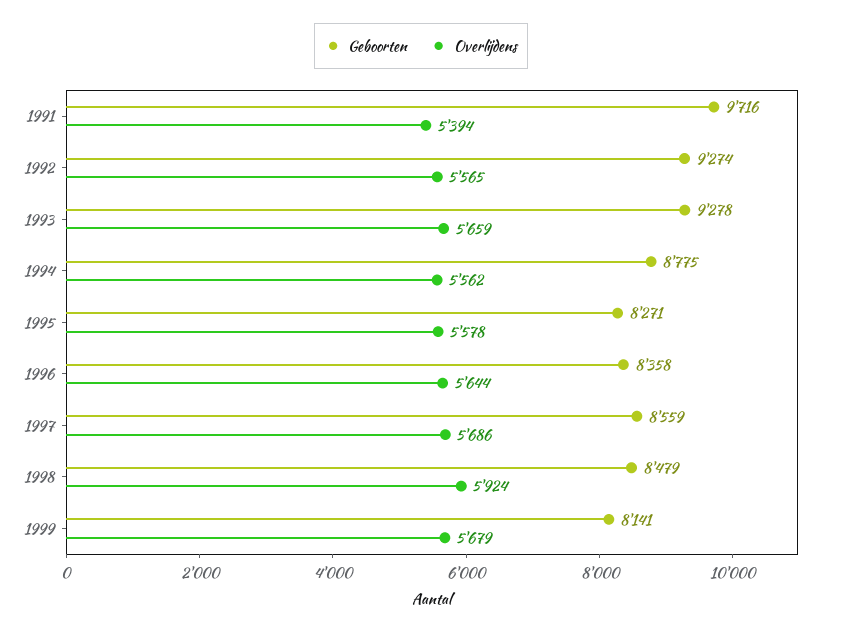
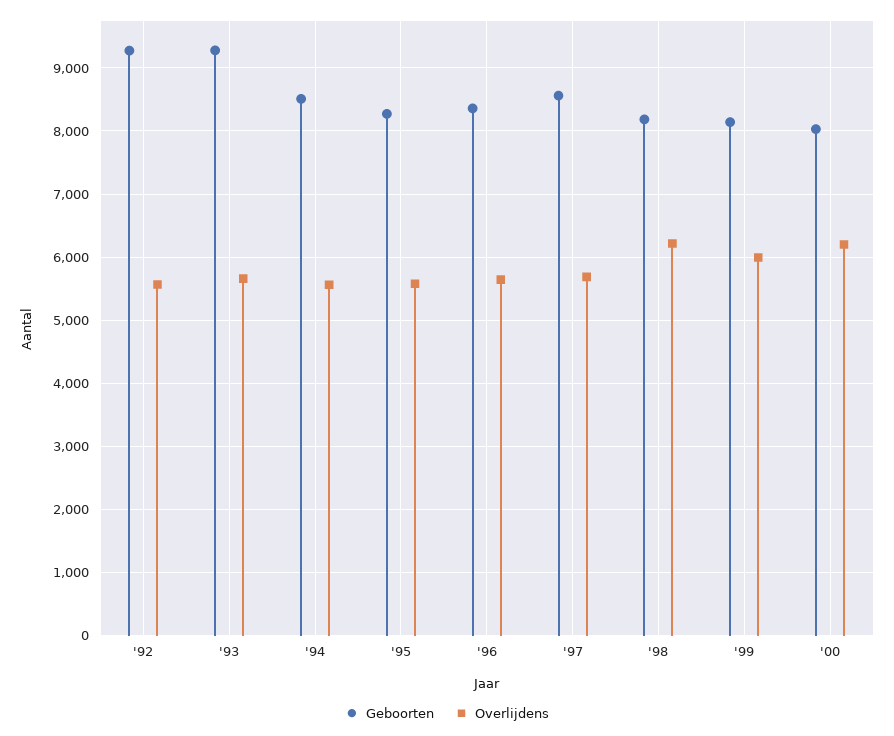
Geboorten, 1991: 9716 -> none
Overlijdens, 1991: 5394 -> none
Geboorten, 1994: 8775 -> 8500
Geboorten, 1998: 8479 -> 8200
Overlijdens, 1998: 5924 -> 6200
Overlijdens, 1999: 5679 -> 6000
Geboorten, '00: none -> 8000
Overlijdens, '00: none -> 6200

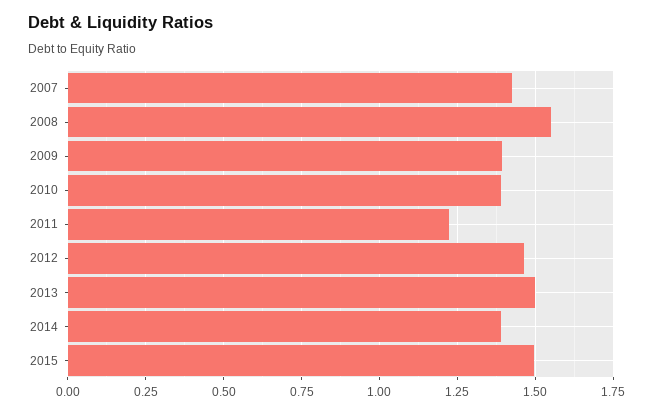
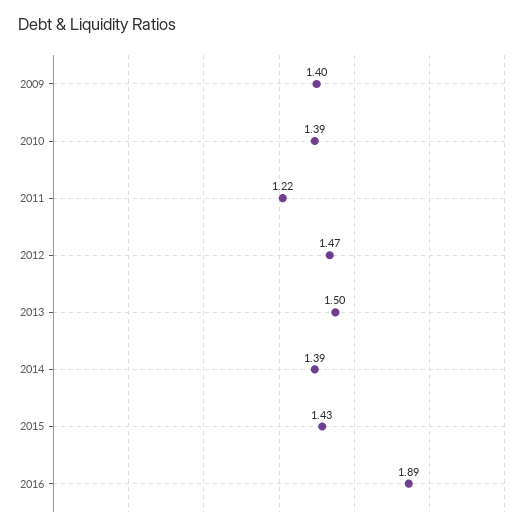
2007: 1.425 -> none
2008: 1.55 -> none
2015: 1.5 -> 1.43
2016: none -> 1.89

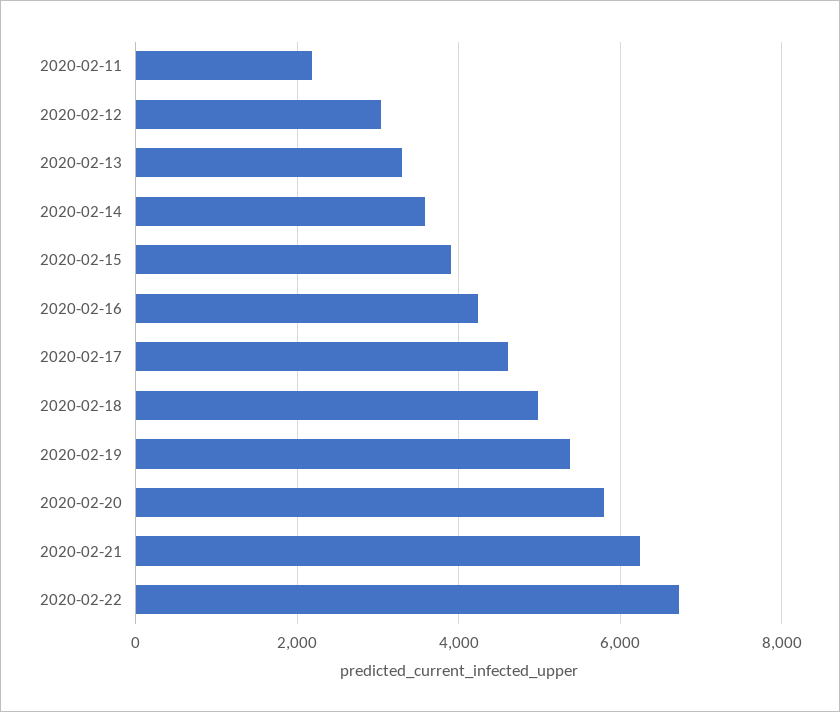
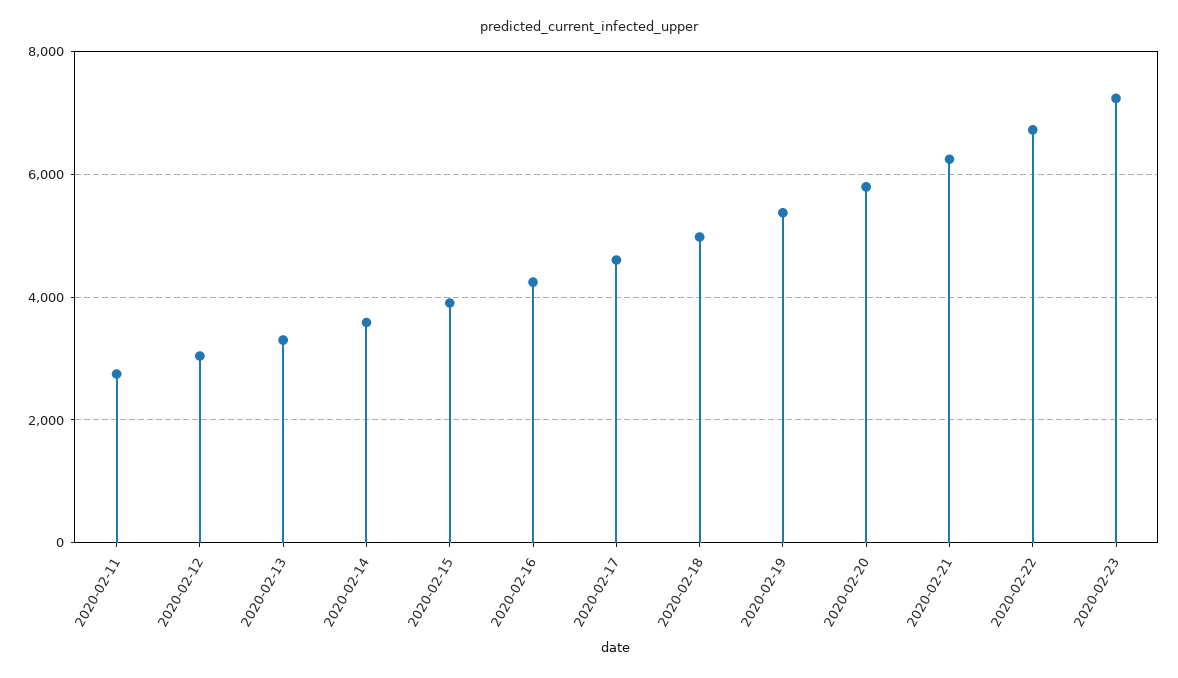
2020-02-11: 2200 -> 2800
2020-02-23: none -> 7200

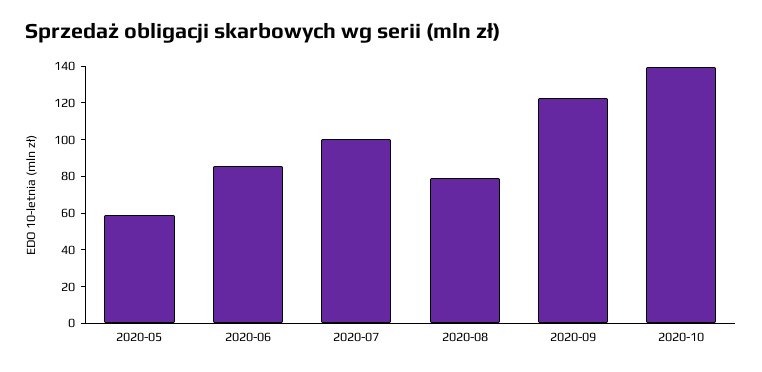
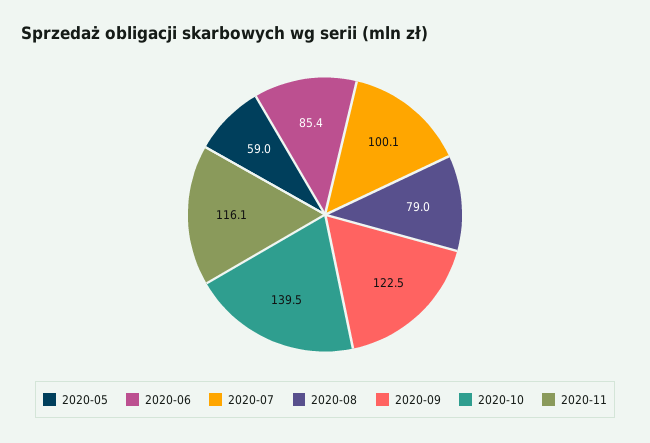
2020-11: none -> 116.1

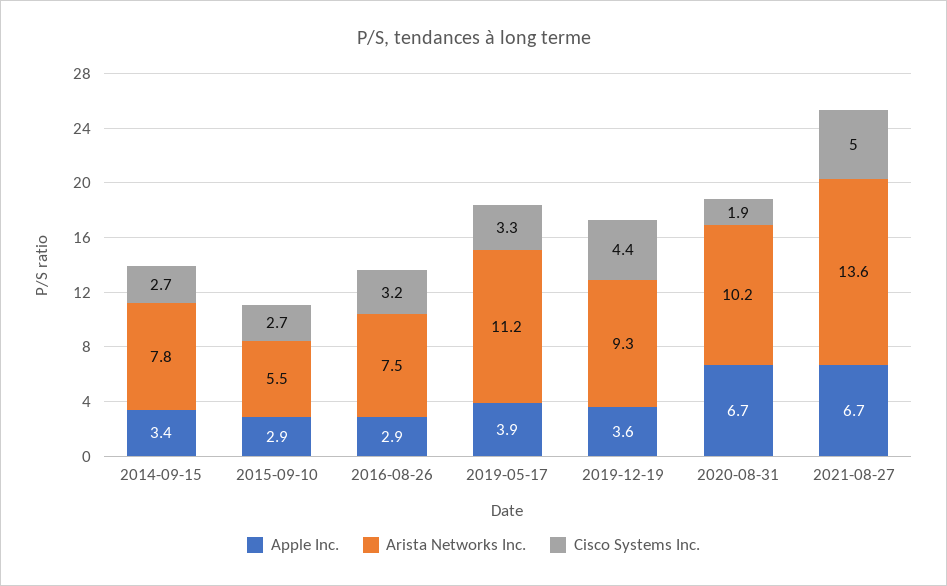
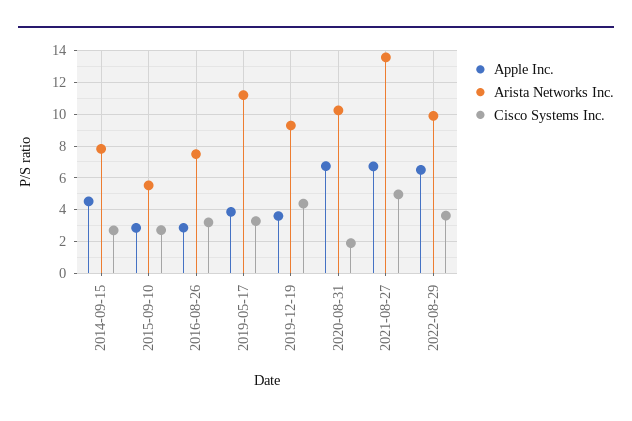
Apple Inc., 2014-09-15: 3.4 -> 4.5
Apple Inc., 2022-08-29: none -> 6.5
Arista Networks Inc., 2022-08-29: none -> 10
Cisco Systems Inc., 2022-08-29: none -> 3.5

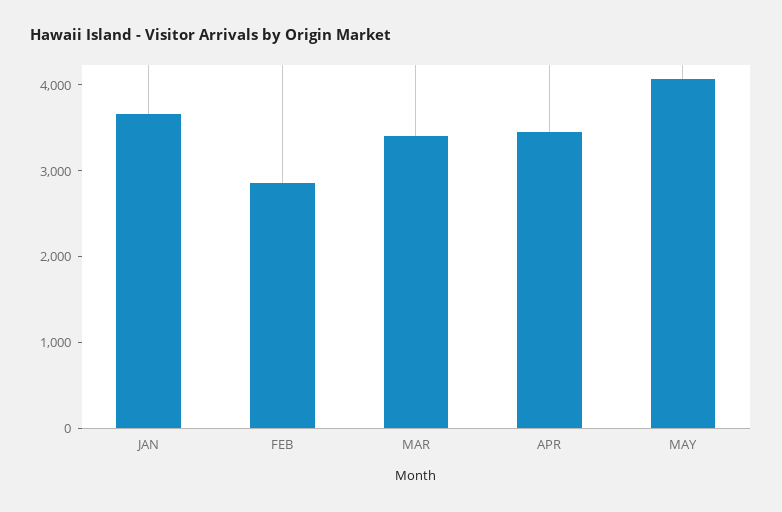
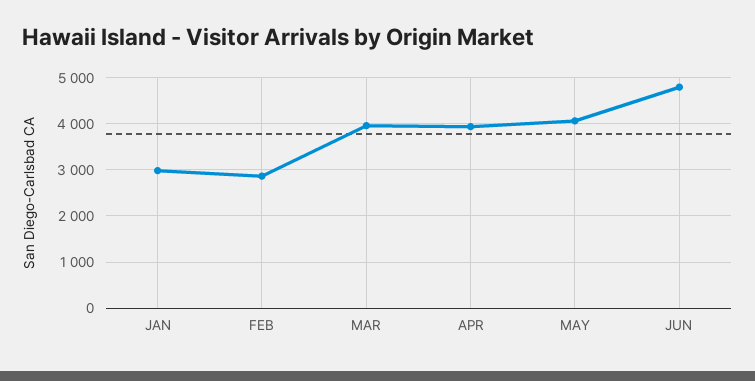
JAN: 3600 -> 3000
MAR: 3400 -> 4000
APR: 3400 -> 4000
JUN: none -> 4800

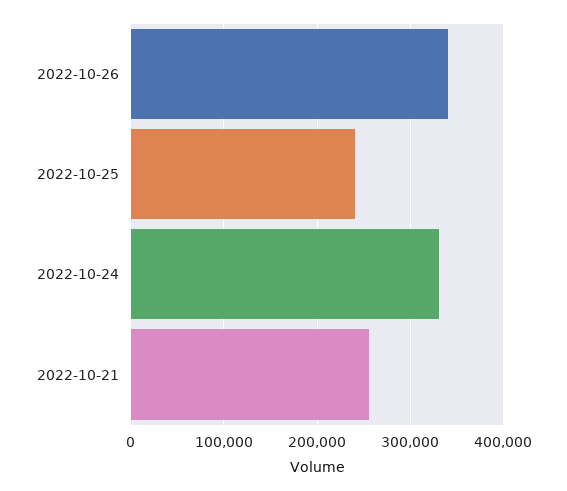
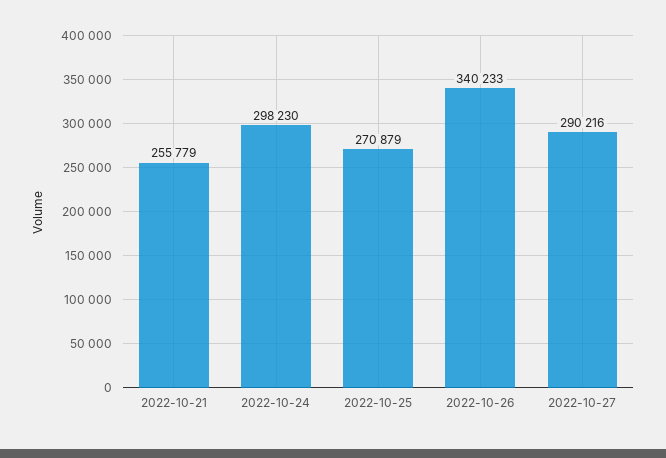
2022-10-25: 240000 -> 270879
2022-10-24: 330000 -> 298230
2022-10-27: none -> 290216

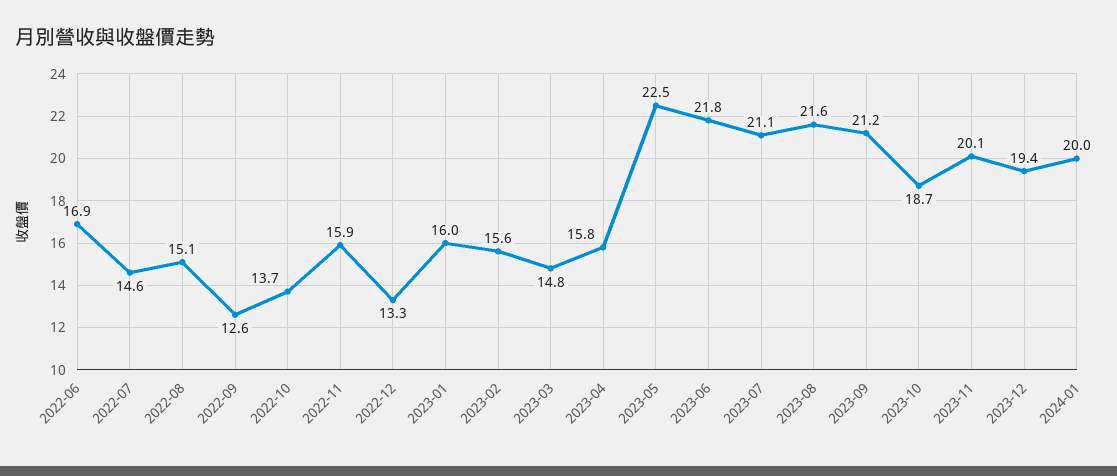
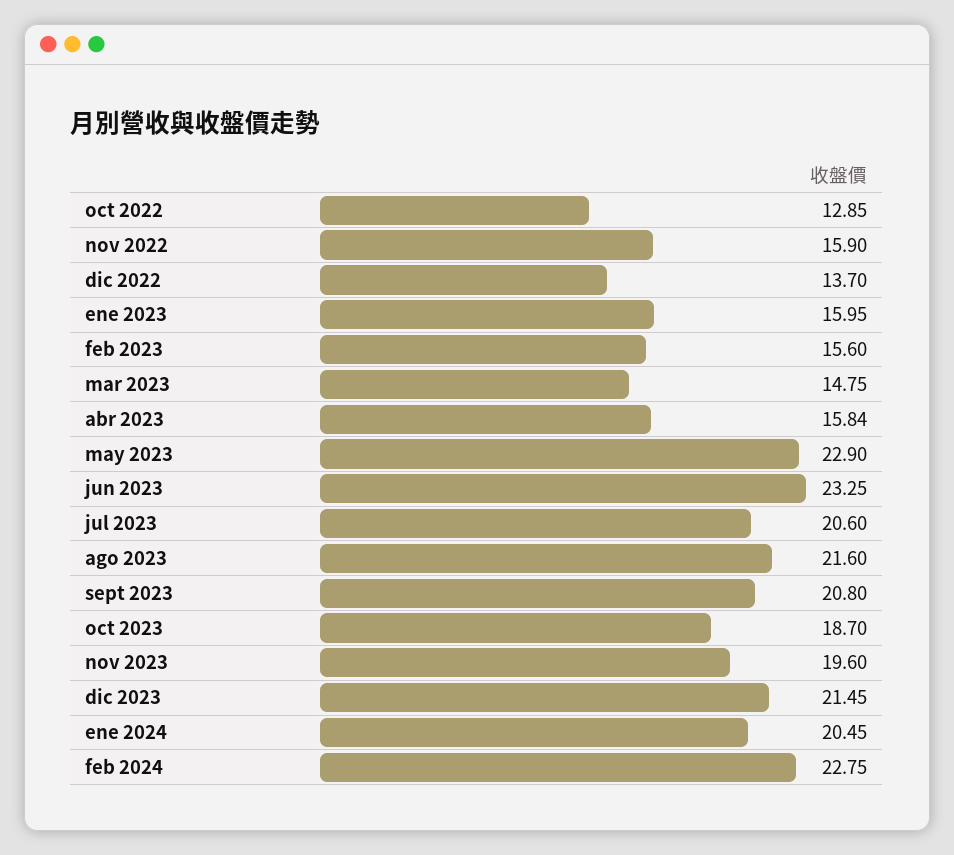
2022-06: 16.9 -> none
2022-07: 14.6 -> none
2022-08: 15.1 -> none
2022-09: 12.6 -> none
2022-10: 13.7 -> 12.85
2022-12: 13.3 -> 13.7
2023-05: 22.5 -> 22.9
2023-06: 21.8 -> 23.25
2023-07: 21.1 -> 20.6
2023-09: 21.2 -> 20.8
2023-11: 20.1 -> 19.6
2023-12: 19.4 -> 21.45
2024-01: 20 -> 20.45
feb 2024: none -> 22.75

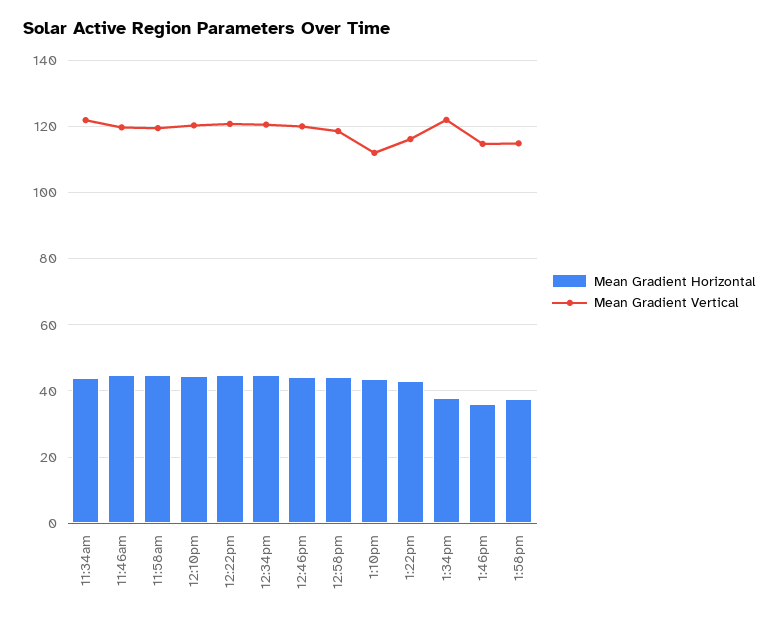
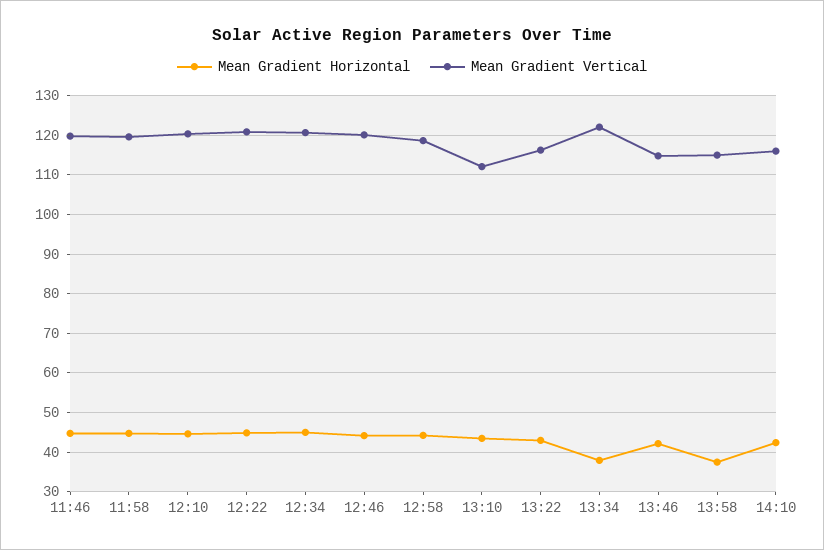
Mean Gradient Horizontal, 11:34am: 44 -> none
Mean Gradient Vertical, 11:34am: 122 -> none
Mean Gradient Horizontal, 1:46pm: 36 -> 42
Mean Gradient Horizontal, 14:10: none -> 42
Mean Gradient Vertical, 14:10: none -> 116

○ ○ ○ ○

- _TRY IT_: Reproduce only the lines from the line with "Overlijdens, '00: none -> 6200" to the end of the entries. Keep both ends, copy them exactly, and omit every picture.

- _WORKED SOLUTION_:
Overlijdens, '00: none -> 6200

2007: 1.425 -> none
2008: 1.55 -> none
2015: 1.5 -> 1.43
2016: none -> 1.89

2020-02-11: 2200 -> 2800
2020-02-23: none -> 7200

2020-11: none -> 116.1

Apple Inc., 2014-09-15: 3.4 -> 4.5
Apple Inc., 2022-08-29: none -> 6.5
Arista Networks Inc., 2022-08-29: none -> 10
Cisco Systems Inc., 2022-08-29: none -> 3.5

JAN: 3600 -> 3000
MAR: 3400 -> 4000
APR: 3400 -> 4000
JUN: none -> 4800

2022-10-25: 240000 -> 270879
2022-10-24: 330000 -> 298230
2022-10-27: none -> 290216

2022-06: 16.9 -> none
2022-07: 14.6 -> none
2022-08: 15.1 -> none
2022-09: 12.6 -> none
2022-10: 13.7 -> 12.85
2022-12: 13.3 -> 13.7
2023-05: 22.5 -> 22.9
2023-06: 21.8 -> 23.25
2023-07: 21.1 -> 20.6
2023-09: 21.2 -> 20.8
2023-11: 20.1 -> 19.6
2023-12: 19.4 -> 21.45
2024-01: 20 -> 20.45
feb 2024: none -> 22.75

Mean Gradient Horizontal, 11:34am: 44 -> none
Mean Gradient Vertical, 11:34am: 122 -> none
Mean Gradient Horizontal, 1:46pm: 36 -> 42
Mean Gradient Horizontal, 14:10: none -> 42
Mean Gradient Vertical, 14:10: none -> 116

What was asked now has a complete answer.